Additionally Yahoo could work on finding new services that add value for customers that can become fee-based services. Another option could be to fire Semal in favor of a CEO that is more geared towards creating new technologies as opposed to acquiring them and that is perhaps more in-tune with the internet industries and the creative nature necessary to thrive. Finally, Hiring newly graduated algorithm specialists from prestigious universities to Strengthen Yahoo’s core competency as a search engine and thus hopefully enabling them to surpass competitors in reputation of the best search engine.

Plans of Action – Short-Term

First off Yahoo will offer fee-based services for businesses such as, website development, technical support, intraweb search systems, website infrastructure, ect. This will generally entail long-term relationships between Yahoo and these businesses, in particular with small businesses because they do not have a lot of information about technical support and will be in need of expansion and training. Next, Yahoo will offer strong incentives to employees to develop new products or services. Both in terms of financial compensation and by giving the employee power over there idea and the ability to follow through with it into the long term. Our final short-term plan is to hire a strong team of people to strengthen and improve Yahoo’s search engine and push advertising abilities to new levels of effectiveness by using Yahoo’s available technology.
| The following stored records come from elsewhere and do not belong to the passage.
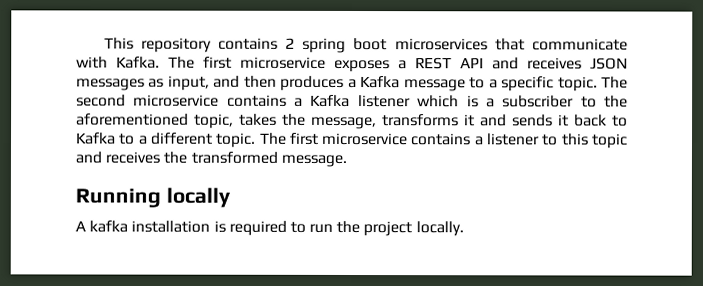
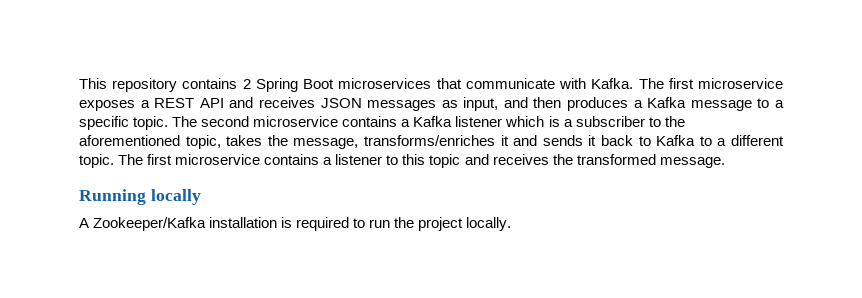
- This repository contains 2 spring boot microservices that communicate with Kafka.
+ This repository contains 2 Spring Boot microservices that communicate with Kafka.
- The second microservice contains a Kafka listener which is a subscriber to the aforementioned topic, takes the message, transforms it and sends it back to Kafka to a different topic.
+ The second microservice contains a Kafka listener which is a subscriber to the aforementioned topic, takes the message, transforms/enriches it and sends it back to Kafka to a different topic.
- A kafka installation is required to run the project locally.
+ A Zookeeper/Kafka installation is required to run the project locally.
Plan of Action – Long-Term

The long-term plan of action for Yahoo is to continue developing Functional Resources so as offer value-creating services to businesses, and develop Business-level strategies that will bring in new customers and create expanding cash-flows from different income sources other than just advertising. The next plan is to develop a corporate-level strategy that promotes both related and unrelated diversifications through a culture of empowerment of employees to develop/invent new services/technologies that will position Yahoo as a leader in the future. Finally, develop a functional-level strategy to study competitors and upstarts to better identify, strengthen, and improve Yahoo’s core competencies. By studying others in the field and using them as benchmarks, Yahoo will know what it has to do to attain its necessary high level of market share.

Control of Implementation:

To control the company and make sure the objectives are being met by our plans of action we will implement a system that requires a certain percentage of income streams to be unrelated to advertising and will be calculated off the financial reports. Simply reducing advertising to meet the percentage will be considered unacceptable and actions will be called for. Next a quota of new services/technologies to be created every year will be set. This requirement will be measured by the number of proposals for new projects that are submitted within the company. If the Quota is not met, there will be a re-evaluation of the systems regarding innovation and compensation. Finally, to measure our over-all ability in our core competencies we will look at market data pertaining to search engine usage and see how Yahoo compares. If need be, advertising efforts will be taken along with customer surveys and changes to meet goals.